▸ WORK TASK
The lines below that include "size" are to be found and copied.

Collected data

====

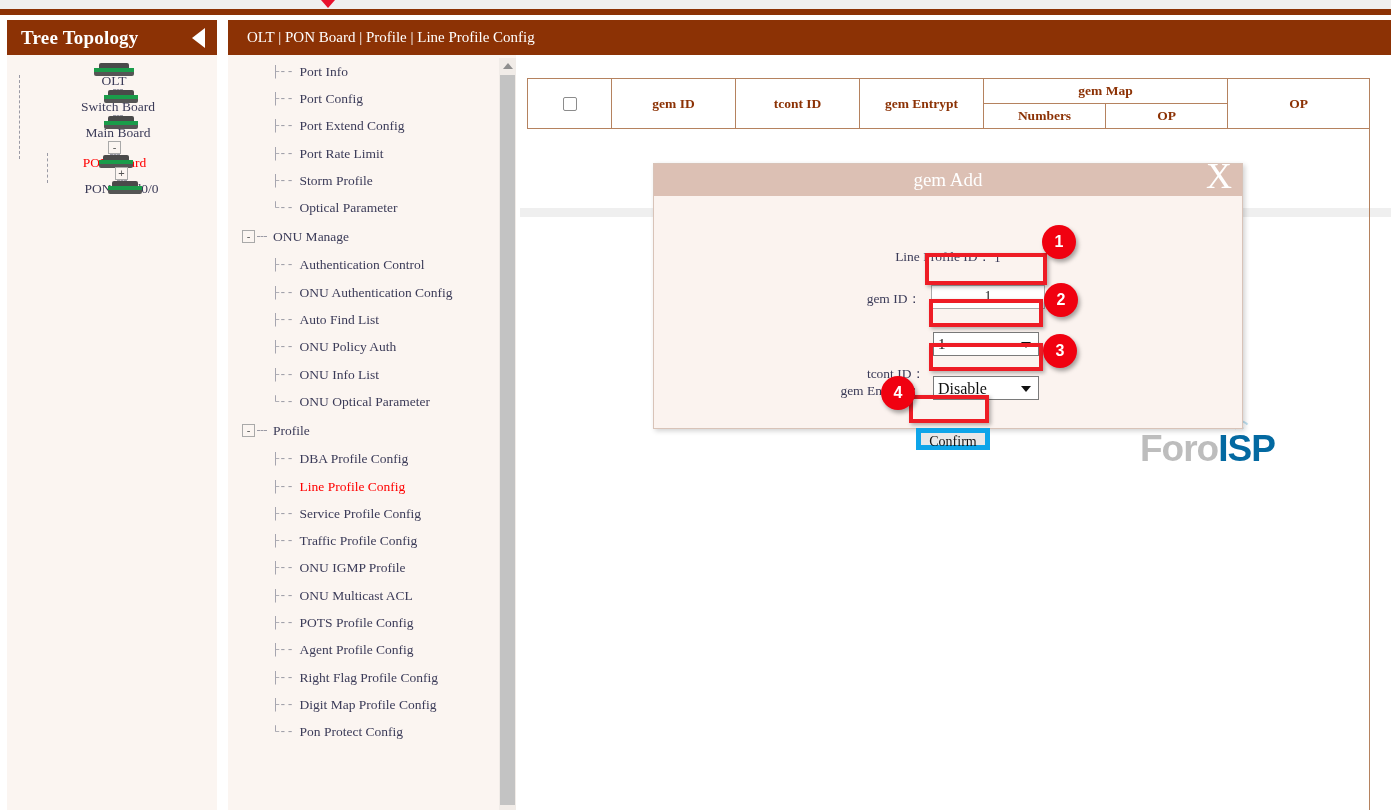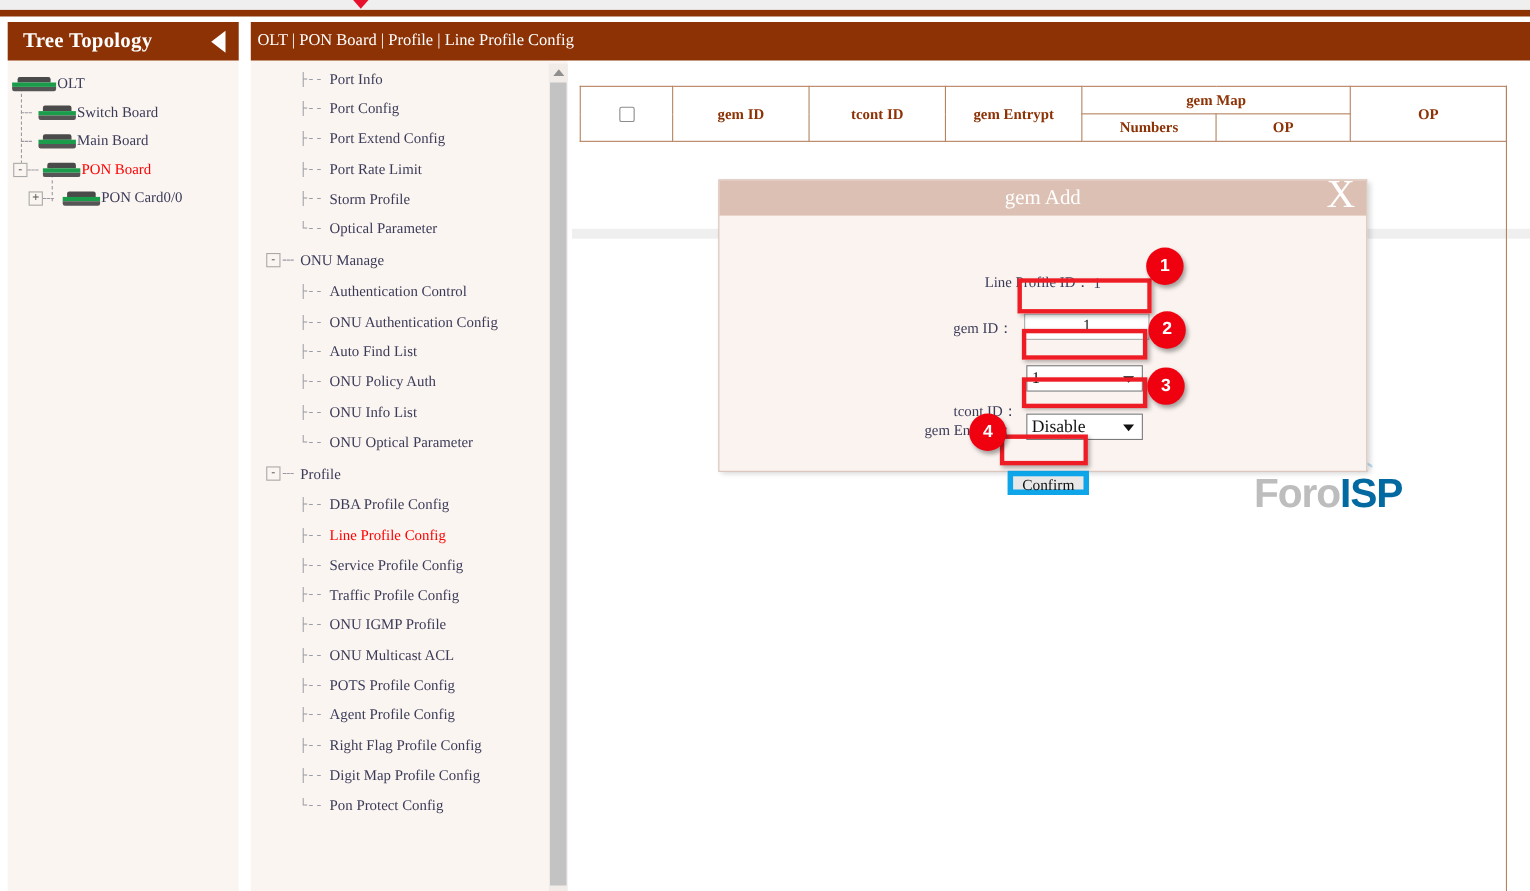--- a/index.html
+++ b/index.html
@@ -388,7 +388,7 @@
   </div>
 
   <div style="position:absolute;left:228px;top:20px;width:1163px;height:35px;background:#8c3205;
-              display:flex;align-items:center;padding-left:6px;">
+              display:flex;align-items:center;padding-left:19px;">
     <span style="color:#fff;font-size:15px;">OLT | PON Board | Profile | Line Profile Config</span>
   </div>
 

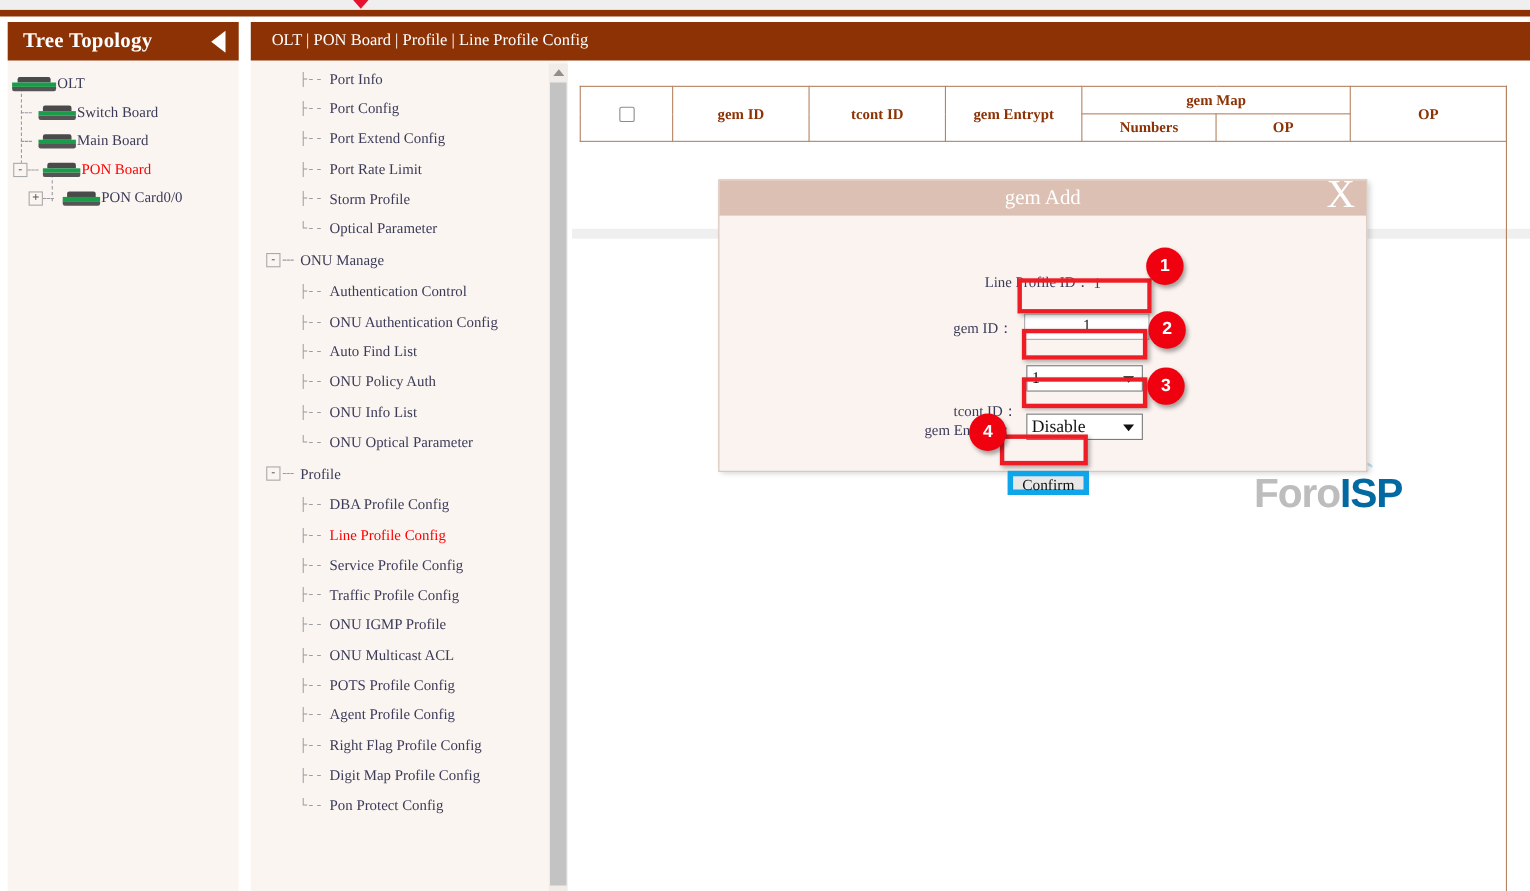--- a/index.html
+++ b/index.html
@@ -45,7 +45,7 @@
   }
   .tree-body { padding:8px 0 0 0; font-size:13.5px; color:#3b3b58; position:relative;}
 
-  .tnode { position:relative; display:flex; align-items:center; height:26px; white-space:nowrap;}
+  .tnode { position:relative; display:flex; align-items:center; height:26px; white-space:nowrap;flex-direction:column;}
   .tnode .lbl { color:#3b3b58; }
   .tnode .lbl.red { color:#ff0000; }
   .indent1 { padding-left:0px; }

====

▸ EXERCISE OUTPUT
     <span style="color:#fff;font-size:15px;">OLT | PON Board | Profile | Line Profile Config</span>
   .tree-body { padding:8px 0 0 0; font-size:13.5px; color:#3b3b58; position:relative;}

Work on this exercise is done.